Let’s talk about the kind of fraud that doesn’t come from some hacker halfway across the world… but from someone sitting inside the business.
Because that’s exactly what happened here.
A woman in Nevada was sentenced to 12 years in prison after embezzling $1.4 million. Not $1,400. Not $14,000. Over a million dollars. And cases like this don’t happen overnight. They build slowly, quietly, while everyone assumes “everything looks fine.”
Here’s the uncomfortable truth: most small businesses don’t think this could happen to them… until it does.

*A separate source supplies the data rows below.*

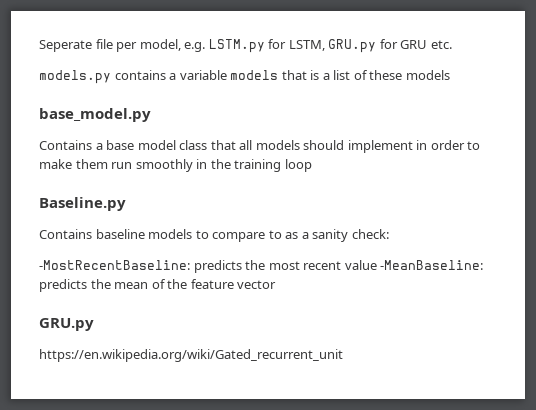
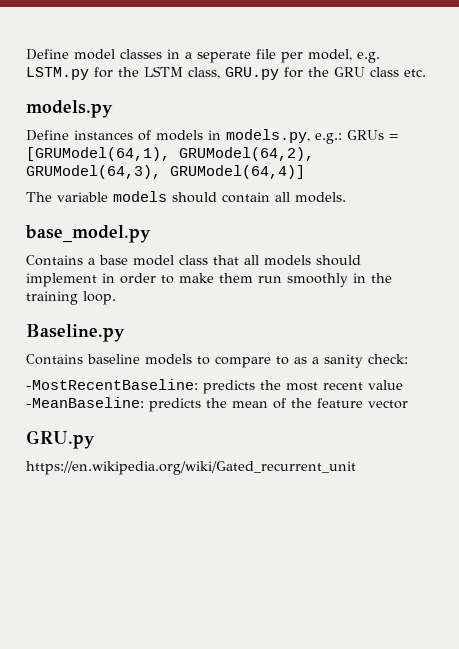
- Seperate file per model, e.g. LSTM.py for LSTM, GRU.py for GRU etc.
- models.py contains a variable models that is a list of these models
+ Define model classes in a seperate file per model, e.g. LSTM.py for the LSTM class, GRU.py for the GRU class etc.
+ models.py
+ Define instances of models in models.py, e.g.: GRUs = [GRUModel(64,1), GRUModel(64,2), GRUModel(64,3), GRUModel(64,4)]
+ The variable models should contain all models.
- Contains a base model class that all models should implement in order to make them run smoothly in the training loop
+ Contains a base model class that all models should implement in order to make them run smoothly in the training loop.

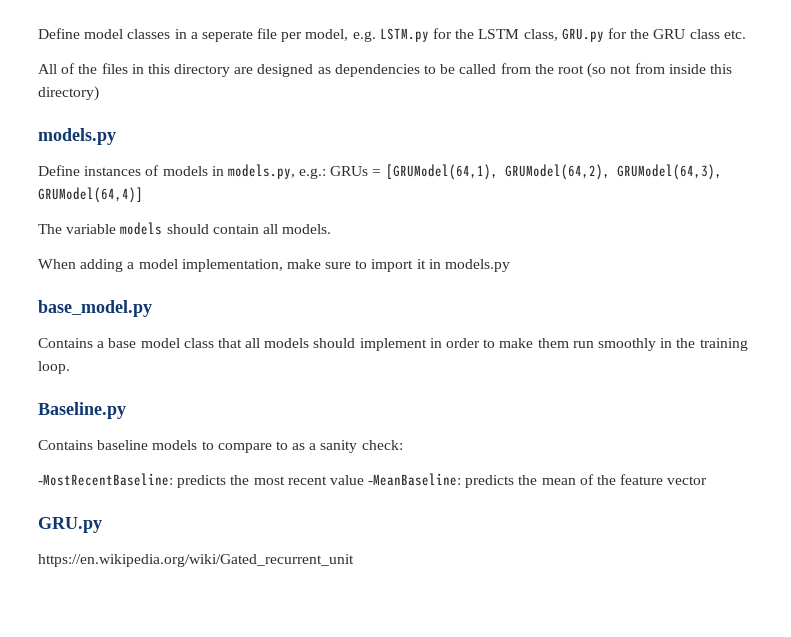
+ All of the files in this directory are designed as dependencies to be called from the root (so not from inside this directory)
+ When adding a model implementation, make sure to import it in models.py

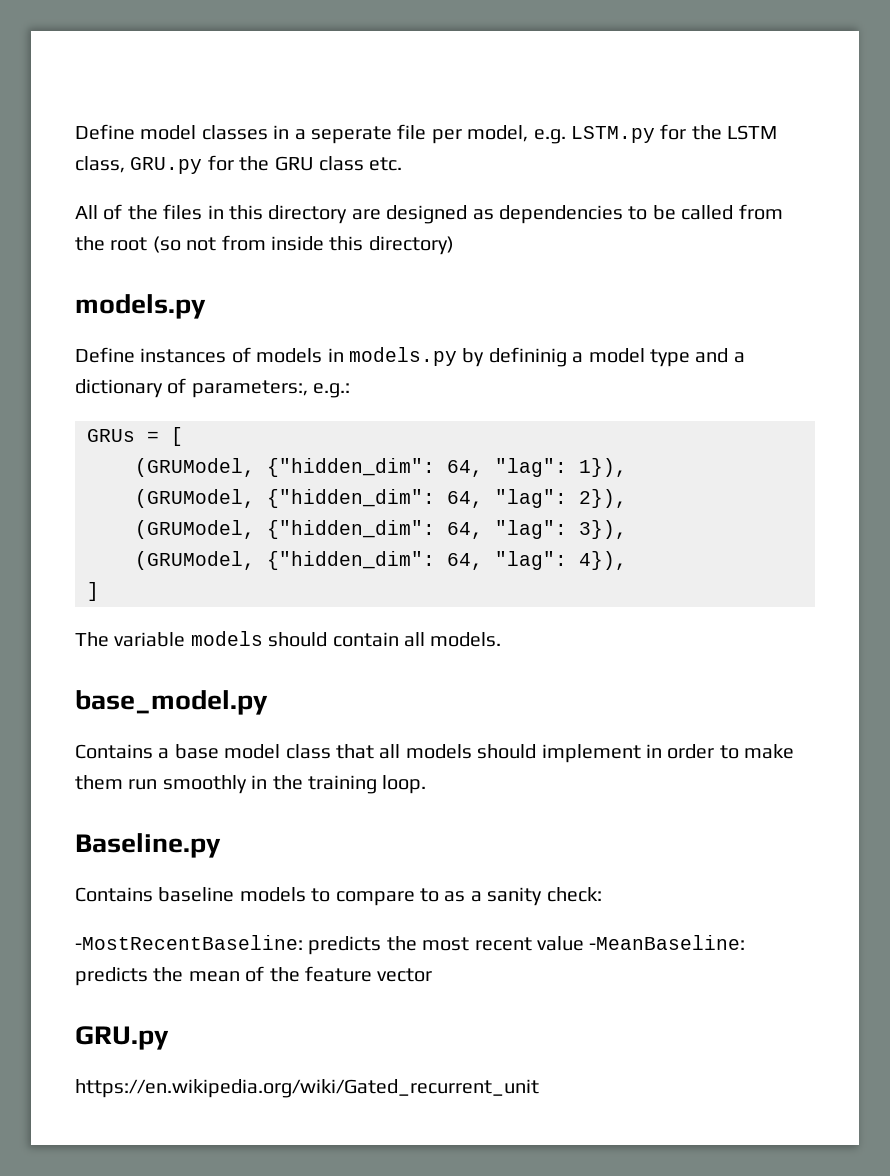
- Define instances of models in models.py, e.g.: GRUs = [GRUModel(64,1), GRUModel(64,2), GRUModel(64,3), GRUModel(64,4)]
+ Define instances of models in models.py by defininig a model type and a dictionary of parameters:, e.g.:
+ GRUs = [
+ (GRUModel, {"hidden_dim": 64, "lag": 1}),
+ (GRUModel, {"hidden_dim": 64, "lag": 2}),
+ (GRUModel, {"hidden_dim": 64, "lag": 3}),
+ (GRUModel, {"hidden_dim": 64, "lag": 4}),
+ ]
- When adding a model implementation, make sure to import it in models.py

The Real Risk: Trust Without Verification
In most embezzlement cases, the person responsible is someone trusted:
- A long-time employee
- A bookkeeper or office manager
- Someone who “handles everything”
Sound familiar?
Small business owners are busy. You’re focused on clients, revenue, growth. So you hand off the financial side to someone you trust.
That’s not the mistake.
The mistake is stopping there.
Because fraud doesn’t require a bad person. It usually starts with opportunity.

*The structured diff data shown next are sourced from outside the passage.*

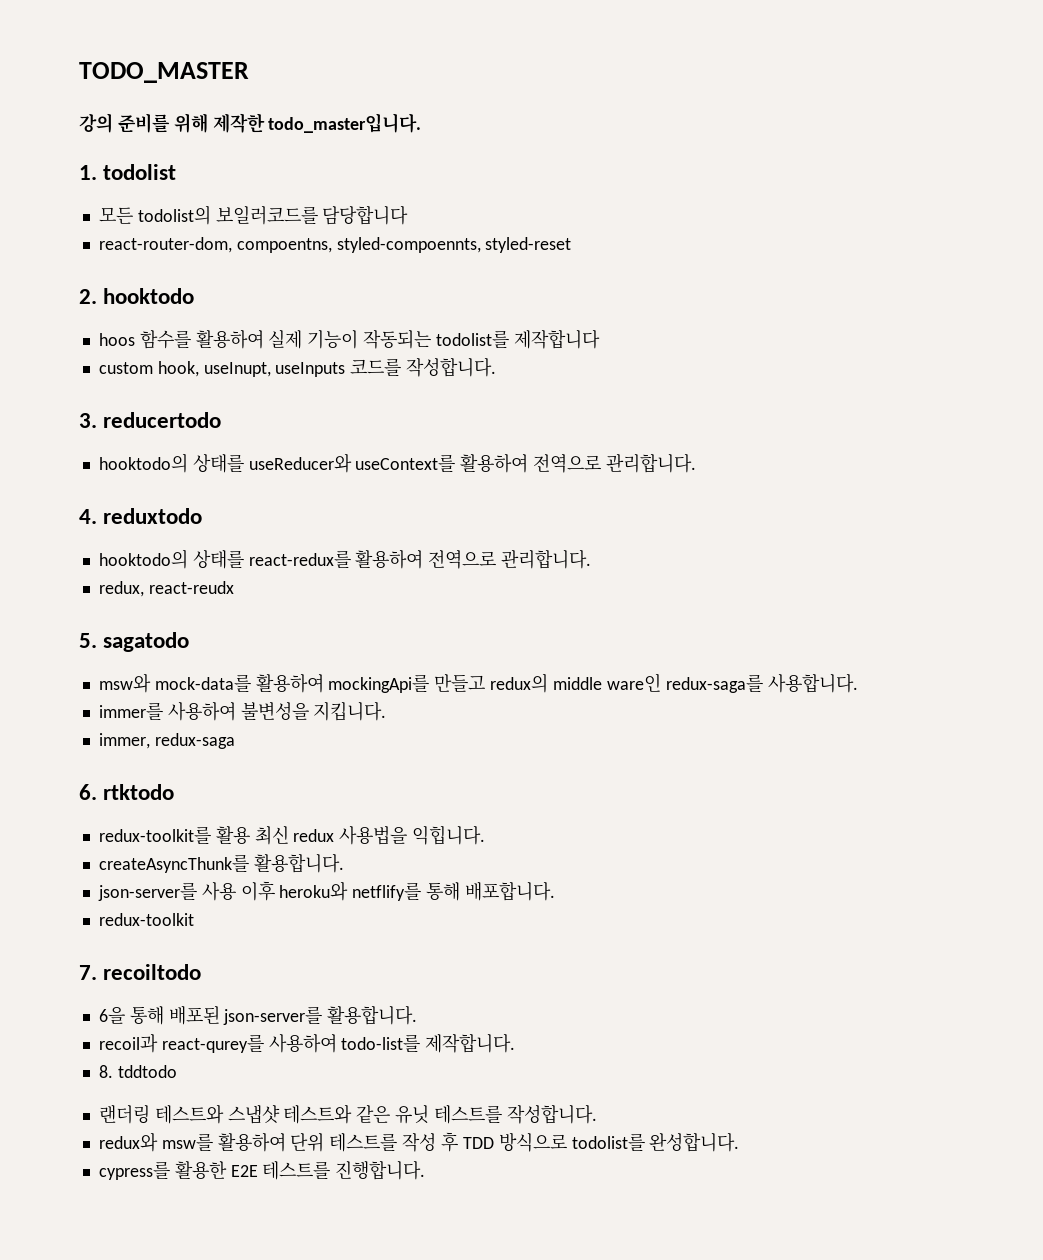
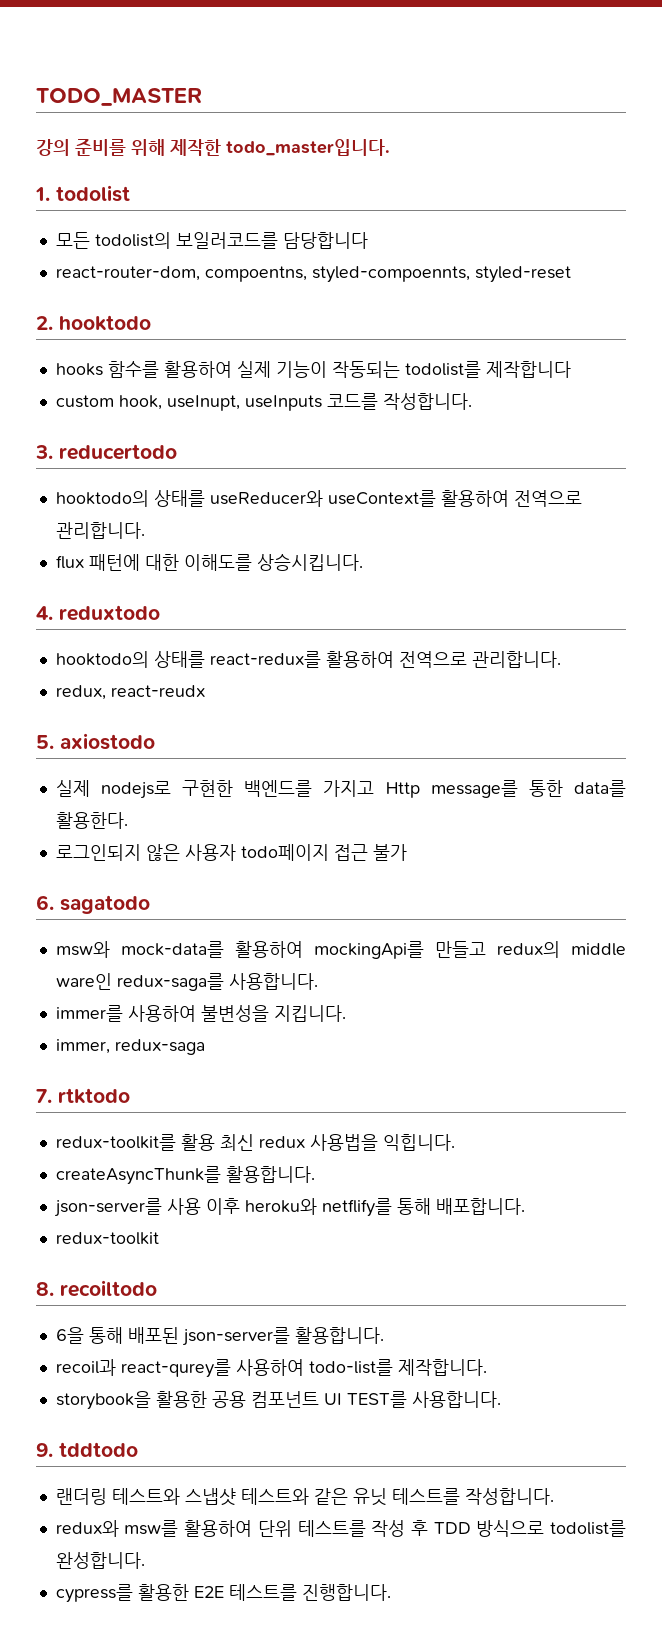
- hoos 함수를 활용하여 실제 기능이 작동되는 todolist를 제작합니다
+ hooks 함수를 활용하여 실제 기능이 작동되는 todolist를 제작합니다
+ flux 패턴에 대한 이해도를 상승시킵니다.
- 5. sagatodo
+ 5. axiostodo
+ 실제 nodejs로 구현한 백엔드를 가지고 Http message를 통한 data를 활용한다.
+ 로그인되지 않은 사용자 todo페이지 접근 불가
+ 6. sagatodo
- 6. rtktodo
+ 7. rtktodo
- 7. recoiltodo
+ 8. recoiltodo
- 8. tddtodo
+ storybook을 활용한 공용 컴포넌트 UI TEST를 사용합니다.
+ 9. tddtodo

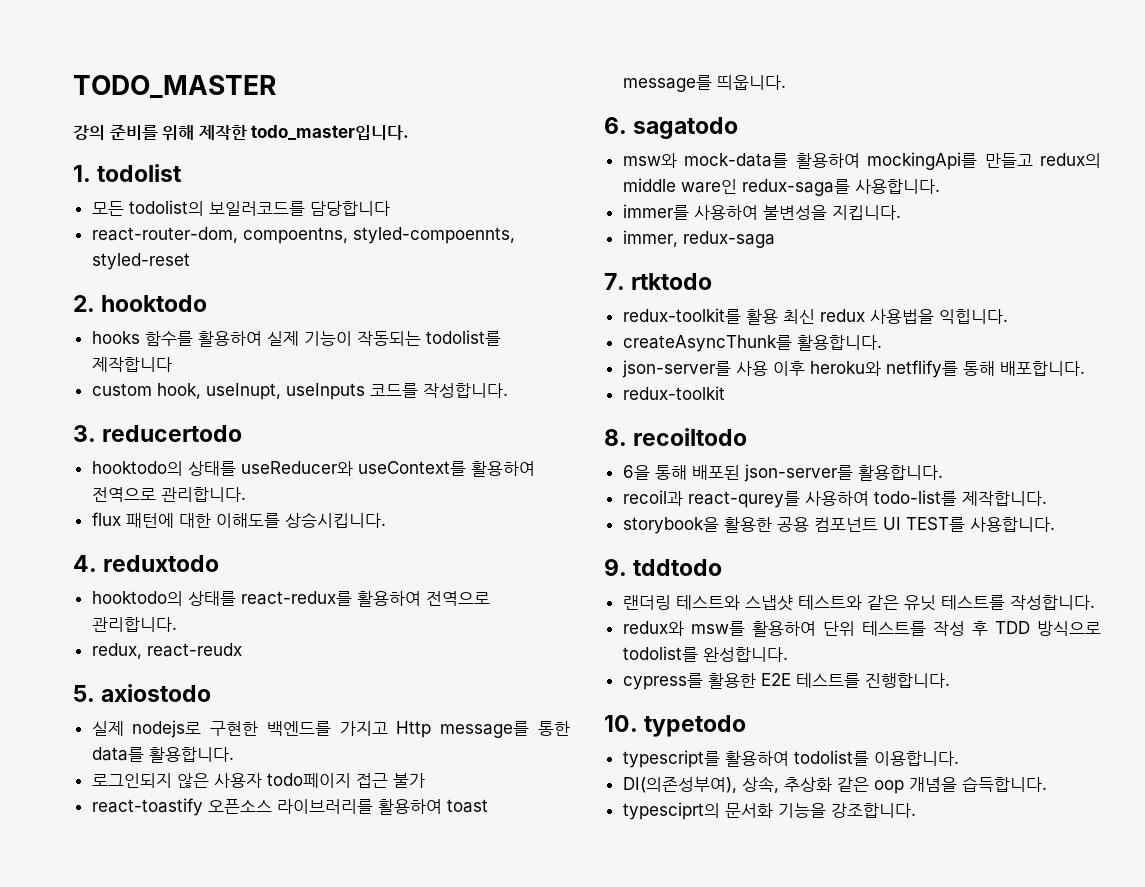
- 실제 nodejs로 구현한 백엔드를 가지고 Http message를 통한 data를 활용한다.
+ 실제 nodejs로 구현한 백엔드를 가지고 Http message를 통한 data를 활용합니다.
+ react-toastify 오픈소스 라이브러리를 활용하여 toast message를 띄웁니다.
+ 10. typetodo
+ typescript를 활용하여 todolist를 이용합니다.
+ DI(의존성부여), 상속, 추상화 같은 oop 개념을 습득합니다.
+ typesciprt의 문서화 기능을 강조합니다.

No oversight. No checks. No one looking closely.
That’s when small “adjustments” start turning into big money.
How This Usually Happens (In Plain English)

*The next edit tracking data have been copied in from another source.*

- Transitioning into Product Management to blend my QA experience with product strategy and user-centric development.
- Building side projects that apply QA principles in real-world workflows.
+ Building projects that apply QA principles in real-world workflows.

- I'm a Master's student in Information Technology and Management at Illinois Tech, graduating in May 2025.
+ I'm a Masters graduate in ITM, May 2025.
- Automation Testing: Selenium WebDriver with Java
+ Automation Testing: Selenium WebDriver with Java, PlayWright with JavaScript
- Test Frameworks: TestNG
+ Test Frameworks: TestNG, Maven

Let’s break it down into what this looks like inside a real business:
- Writing checks to themselves or fake vendors
- Moving money between accounts and covering it up
- Adjusting records so reports still “look right”
- Handling both the books and the bank account with zero separation
And here’s the kicker…
Most business owners don’t catch it because the reports still look clean.
You’re looking at profit. You’re looking at cash. You’re not digging into the details.
And why would you? You hired someone to handle that.
The Biggest Red Flags You Should Never Ignore
If you’re running a business, especially a small team, these are the moments to pay attention:
- Your financials are always “a little late”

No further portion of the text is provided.